Glucagon now comes in several forms designed for non-medical people to use in emergencies. A nasal spray requires no preparation at all: you simply spray the powder into one nostril. Pre-filled auto-injectors work similarly to epinephrine pens and inject into the thigh. There are also emergency kits with a powder that gets mixed with sterile water before injection. These are prescribed alongside insulin so that family members, coworkers, or caregivers can act quickly if a severe episode occurs.
Hypoglycemia Unawareness
One of the more dangerous complications of repeated hypoglycemic episodes is losing the ability to feel them coming. This is called hypoglycemia unawareness. Normally, the early symptoms like shaking and sweating act as a built-in alarm system. But when someone experiences frequent low blood sugar, particularly people with longstanding type 1 diabetes, the brain gradually adapts to operating at lower glucose levels. It resets its threshold for triggering those warning signals, so by the time symptoms appear, blood sugar may already be dangerously low.
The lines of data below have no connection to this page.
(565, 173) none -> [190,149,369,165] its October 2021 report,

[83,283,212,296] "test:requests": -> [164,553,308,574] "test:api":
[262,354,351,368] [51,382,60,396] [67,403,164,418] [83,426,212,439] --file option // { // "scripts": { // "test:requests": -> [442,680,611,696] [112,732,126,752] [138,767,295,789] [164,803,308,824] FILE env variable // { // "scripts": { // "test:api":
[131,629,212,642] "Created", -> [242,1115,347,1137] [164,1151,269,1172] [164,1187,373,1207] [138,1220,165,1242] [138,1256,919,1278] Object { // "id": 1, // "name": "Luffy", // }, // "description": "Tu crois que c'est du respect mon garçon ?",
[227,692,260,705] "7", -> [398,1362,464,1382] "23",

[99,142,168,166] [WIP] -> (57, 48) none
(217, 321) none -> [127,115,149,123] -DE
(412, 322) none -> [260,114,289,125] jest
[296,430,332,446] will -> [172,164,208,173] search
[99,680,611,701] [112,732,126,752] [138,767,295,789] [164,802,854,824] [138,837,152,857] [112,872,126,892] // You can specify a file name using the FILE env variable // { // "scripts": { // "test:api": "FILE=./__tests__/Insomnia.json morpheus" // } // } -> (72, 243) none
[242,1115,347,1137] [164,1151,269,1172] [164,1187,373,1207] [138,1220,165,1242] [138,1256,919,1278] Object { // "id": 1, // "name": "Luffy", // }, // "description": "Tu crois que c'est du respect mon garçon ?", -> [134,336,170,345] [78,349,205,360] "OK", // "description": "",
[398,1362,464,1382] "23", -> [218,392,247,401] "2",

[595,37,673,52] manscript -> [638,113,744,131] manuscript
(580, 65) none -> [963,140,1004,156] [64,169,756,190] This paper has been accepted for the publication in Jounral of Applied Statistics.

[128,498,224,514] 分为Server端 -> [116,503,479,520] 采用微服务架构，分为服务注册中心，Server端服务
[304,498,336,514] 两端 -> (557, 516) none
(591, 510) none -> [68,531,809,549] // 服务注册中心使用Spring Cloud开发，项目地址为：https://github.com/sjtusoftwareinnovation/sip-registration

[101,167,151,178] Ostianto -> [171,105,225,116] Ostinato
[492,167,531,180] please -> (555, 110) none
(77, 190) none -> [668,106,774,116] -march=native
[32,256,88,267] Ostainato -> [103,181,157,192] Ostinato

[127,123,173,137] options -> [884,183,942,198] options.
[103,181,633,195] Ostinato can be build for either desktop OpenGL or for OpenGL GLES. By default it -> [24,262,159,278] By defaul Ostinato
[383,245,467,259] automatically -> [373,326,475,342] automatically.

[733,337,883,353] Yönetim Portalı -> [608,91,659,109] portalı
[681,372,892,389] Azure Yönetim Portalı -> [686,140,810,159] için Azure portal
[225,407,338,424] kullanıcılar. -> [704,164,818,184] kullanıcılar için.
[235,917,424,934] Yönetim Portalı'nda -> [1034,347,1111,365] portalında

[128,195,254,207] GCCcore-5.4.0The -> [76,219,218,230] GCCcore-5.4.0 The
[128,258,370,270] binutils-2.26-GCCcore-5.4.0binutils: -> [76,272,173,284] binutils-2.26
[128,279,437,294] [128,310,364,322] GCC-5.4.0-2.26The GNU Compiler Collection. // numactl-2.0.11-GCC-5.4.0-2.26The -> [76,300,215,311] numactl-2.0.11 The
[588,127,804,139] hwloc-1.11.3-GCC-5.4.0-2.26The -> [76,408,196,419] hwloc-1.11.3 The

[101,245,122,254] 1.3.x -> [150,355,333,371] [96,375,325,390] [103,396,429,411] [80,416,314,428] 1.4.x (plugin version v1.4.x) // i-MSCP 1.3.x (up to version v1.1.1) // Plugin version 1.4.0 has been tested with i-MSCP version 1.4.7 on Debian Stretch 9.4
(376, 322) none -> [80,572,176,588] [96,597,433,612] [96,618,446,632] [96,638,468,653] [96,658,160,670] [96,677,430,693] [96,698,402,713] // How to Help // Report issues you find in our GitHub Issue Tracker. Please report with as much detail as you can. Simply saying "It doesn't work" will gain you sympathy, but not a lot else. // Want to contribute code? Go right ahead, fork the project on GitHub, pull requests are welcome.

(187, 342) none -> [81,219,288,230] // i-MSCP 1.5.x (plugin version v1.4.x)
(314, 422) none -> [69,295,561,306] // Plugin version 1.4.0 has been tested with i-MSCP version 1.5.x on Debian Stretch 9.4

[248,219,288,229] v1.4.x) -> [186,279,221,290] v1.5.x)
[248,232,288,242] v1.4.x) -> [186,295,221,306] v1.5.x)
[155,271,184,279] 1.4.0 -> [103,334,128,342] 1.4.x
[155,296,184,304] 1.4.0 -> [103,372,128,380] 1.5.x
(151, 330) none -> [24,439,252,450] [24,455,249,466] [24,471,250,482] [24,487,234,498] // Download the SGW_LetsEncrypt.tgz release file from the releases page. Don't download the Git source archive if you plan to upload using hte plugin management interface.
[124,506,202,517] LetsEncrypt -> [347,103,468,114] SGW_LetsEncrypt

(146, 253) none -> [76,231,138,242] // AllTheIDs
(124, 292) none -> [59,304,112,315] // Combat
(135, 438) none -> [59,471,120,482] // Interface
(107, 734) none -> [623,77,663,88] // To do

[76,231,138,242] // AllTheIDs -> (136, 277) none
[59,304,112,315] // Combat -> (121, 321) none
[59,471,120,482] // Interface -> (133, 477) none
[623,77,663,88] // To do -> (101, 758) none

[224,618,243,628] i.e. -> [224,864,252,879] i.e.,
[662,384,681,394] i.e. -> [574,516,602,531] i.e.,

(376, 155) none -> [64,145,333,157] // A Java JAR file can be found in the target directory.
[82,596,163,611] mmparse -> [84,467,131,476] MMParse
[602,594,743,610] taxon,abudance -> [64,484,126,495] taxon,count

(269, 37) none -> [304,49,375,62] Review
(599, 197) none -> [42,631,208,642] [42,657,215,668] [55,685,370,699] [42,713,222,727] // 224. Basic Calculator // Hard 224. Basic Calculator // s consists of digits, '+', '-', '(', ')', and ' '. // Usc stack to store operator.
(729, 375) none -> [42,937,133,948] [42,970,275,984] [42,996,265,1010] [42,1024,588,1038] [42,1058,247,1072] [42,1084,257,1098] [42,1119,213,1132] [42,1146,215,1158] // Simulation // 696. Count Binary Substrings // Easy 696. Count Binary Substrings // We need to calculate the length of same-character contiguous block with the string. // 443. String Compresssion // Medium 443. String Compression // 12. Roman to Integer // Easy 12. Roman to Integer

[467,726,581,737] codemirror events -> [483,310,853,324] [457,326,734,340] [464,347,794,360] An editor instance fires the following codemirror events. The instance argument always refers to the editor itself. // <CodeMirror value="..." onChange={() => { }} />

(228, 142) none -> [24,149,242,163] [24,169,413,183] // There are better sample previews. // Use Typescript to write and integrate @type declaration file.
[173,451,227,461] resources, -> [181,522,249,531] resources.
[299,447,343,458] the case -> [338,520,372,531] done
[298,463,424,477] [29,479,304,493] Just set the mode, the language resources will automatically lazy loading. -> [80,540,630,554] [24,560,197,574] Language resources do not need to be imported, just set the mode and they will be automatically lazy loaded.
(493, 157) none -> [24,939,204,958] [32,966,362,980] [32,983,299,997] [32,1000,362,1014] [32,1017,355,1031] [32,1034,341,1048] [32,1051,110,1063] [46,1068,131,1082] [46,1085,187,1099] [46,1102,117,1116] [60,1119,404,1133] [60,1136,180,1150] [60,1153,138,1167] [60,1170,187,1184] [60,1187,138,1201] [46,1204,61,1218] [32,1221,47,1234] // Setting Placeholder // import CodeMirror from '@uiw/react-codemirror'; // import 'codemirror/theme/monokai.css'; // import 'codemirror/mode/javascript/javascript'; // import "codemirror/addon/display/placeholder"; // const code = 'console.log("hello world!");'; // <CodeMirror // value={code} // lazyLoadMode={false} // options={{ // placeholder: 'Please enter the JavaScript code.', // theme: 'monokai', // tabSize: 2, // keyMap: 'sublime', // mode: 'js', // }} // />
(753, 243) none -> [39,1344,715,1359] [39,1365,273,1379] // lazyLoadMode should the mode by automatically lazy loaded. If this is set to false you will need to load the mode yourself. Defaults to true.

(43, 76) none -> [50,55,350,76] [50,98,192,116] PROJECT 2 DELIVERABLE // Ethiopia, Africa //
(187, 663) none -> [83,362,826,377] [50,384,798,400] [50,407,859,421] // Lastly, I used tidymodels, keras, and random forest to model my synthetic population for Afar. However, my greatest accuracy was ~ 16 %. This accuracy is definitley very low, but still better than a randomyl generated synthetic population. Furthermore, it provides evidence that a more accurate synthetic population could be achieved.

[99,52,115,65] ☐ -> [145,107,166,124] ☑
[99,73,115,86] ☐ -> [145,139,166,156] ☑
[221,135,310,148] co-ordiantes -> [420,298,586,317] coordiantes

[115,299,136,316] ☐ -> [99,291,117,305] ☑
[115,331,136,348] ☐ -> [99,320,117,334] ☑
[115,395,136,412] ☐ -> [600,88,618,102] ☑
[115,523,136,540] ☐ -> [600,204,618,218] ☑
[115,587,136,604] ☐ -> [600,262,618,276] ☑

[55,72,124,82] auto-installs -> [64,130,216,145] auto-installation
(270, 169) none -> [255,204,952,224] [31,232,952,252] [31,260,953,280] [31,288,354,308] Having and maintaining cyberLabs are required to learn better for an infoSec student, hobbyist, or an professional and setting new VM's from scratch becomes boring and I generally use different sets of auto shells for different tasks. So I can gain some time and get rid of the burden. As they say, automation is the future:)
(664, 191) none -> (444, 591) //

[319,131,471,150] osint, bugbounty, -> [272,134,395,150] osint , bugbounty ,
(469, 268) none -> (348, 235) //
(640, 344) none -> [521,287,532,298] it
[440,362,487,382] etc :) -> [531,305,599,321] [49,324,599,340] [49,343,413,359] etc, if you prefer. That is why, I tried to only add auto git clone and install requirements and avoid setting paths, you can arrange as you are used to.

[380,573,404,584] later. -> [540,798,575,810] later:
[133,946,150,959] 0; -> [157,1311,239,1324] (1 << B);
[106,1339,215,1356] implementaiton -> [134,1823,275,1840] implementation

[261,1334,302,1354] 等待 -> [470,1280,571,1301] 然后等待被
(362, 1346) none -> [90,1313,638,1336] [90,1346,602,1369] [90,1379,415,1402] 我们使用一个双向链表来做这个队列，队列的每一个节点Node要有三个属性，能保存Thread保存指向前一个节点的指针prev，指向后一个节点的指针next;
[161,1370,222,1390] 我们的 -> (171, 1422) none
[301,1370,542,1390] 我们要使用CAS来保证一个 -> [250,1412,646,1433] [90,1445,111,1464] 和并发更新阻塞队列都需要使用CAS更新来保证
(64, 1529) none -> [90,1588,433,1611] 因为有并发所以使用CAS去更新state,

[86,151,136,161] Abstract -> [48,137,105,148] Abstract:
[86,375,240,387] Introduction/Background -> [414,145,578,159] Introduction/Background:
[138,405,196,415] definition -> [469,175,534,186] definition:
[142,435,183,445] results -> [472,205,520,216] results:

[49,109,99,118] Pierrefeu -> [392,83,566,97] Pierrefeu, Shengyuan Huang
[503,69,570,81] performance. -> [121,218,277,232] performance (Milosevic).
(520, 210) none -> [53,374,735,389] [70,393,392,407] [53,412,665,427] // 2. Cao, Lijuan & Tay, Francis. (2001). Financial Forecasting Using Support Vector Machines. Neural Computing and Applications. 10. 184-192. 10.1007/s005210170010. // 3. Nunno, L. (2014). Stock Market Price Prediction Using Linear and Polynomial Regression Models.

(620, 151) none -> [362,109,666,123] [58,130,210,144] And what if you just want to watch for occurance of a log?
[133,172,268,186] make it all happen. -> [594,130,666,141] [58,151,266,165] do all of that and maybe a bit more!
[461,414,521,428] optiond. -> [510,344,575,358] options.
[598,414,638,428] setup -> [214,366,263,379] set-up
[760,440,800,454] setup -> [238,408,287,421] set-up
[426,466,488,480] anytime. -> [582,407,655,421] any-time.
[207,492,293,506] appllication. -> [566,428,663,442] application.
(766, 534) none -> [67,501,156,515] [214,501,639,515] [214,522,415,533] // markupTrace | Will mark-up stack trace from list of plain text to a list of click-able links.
This creates a vicious cycle. Each episode of unrecognized low blood sugar makes the next one harder to detect. The body’s hormonal response becomes blunted, and the autonomic warning signs that would normally prompt someone to eat become faint or absent entirely. People with hypoglycemia unawareness are at significantly higher risk of severe episodes because they lose the window of time when they could have treated themselves. Continuous glucose monitors, which sound an alarm when blood sugar drops, have become an important tool for people in this situation.